Work request: Collect from the data below each line with "since".

Source material:

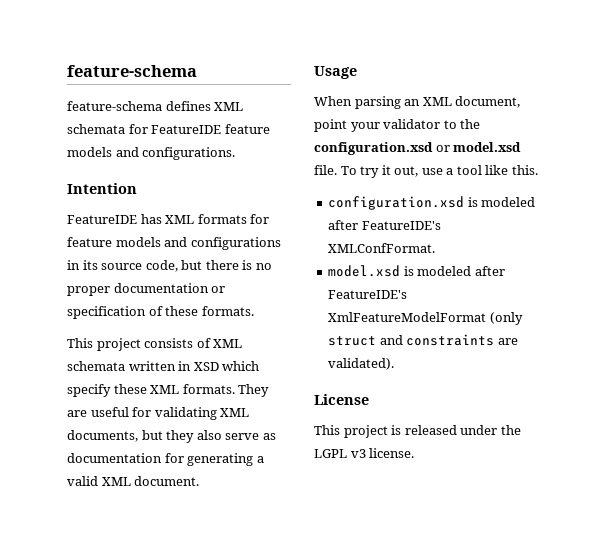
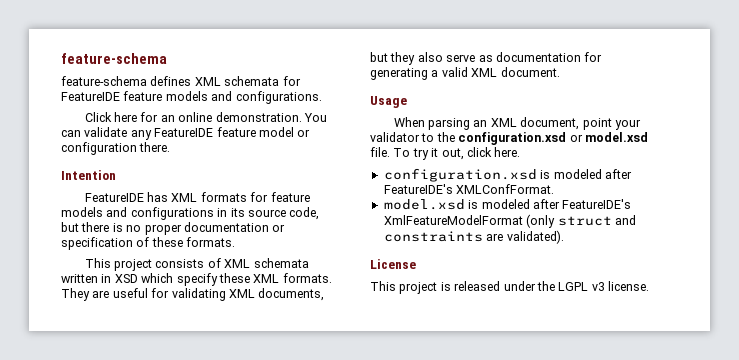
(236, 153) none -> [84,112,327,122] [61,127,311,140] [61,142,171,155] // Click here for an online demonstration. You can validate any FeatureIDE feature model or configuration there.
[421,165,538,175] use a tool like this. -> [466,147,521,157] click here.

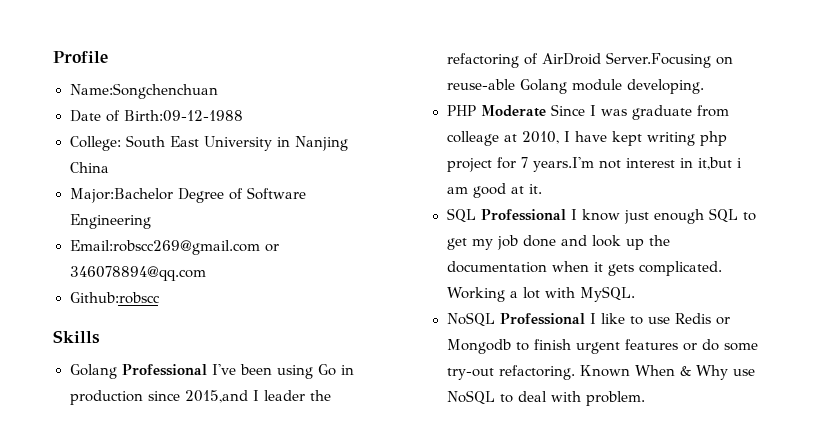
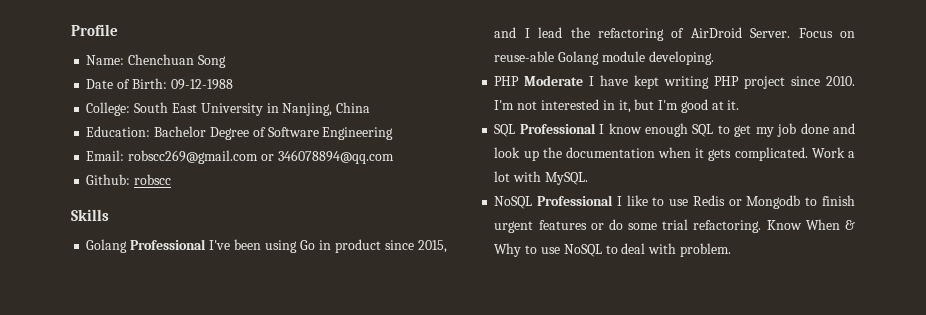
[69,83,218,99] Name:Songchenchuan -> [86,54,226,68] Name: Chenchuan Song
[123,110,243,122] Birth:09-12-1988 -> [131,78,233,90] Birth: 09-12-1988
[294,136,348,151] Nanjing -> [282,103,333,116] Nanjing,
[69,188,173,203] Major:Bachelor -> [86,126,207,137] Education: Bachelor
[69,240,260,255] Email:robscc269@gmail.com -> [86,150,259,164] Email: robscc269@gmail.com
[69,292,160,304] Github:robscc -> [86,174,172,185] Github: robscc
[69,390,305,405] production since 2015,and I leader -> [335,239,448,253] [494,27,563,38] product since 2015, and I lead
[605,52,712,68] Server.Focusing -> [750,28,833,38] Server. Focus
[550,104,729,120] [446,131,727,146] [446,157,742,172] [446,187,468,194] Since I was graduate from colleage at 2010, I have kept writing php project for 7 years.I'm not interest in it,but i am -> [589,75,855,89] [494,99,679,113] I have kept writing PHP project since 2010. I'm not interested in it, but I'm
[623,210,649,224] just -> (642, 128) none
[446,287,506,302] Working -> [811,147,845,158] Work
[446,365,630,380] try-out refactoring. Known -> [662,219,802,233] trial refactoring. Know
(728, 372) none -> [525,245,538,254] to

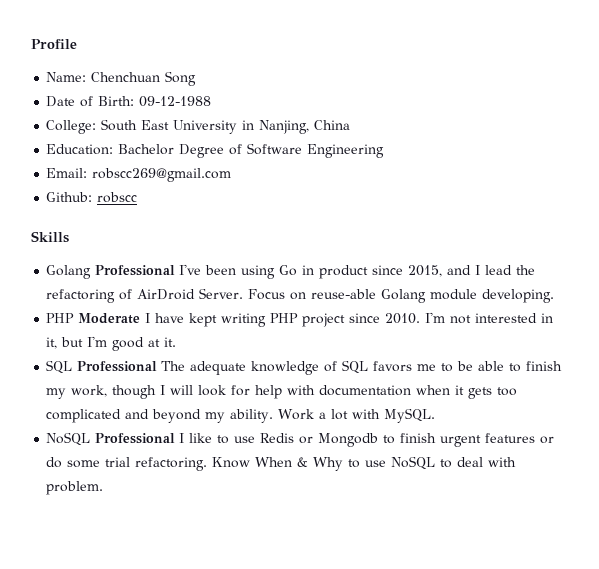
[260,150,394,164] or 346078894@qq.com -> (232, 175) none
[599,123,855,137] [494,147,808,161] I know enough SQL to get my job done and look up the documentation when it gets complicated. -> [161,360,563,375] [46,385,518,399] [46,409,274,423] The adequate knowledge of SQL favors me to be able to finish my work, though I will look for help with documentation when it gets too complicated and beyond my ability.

Task solution:
[69,390,305,405] production since 2015,and I leader -> [335,239,448,253] [494,27,563,38] product since 2015, and I lead
[550,104,729,120] [446,131,727,146] [446,157,742,172] [446,187,468,194] Since I was graduate from colleage at 2010, I have kept writing php project for 7 years.I'm not interest in it,but i am -> [589,75,855,89] [494,99,679,113] I have kept writing PHP project since 2010. I'm not interested in it, but I'm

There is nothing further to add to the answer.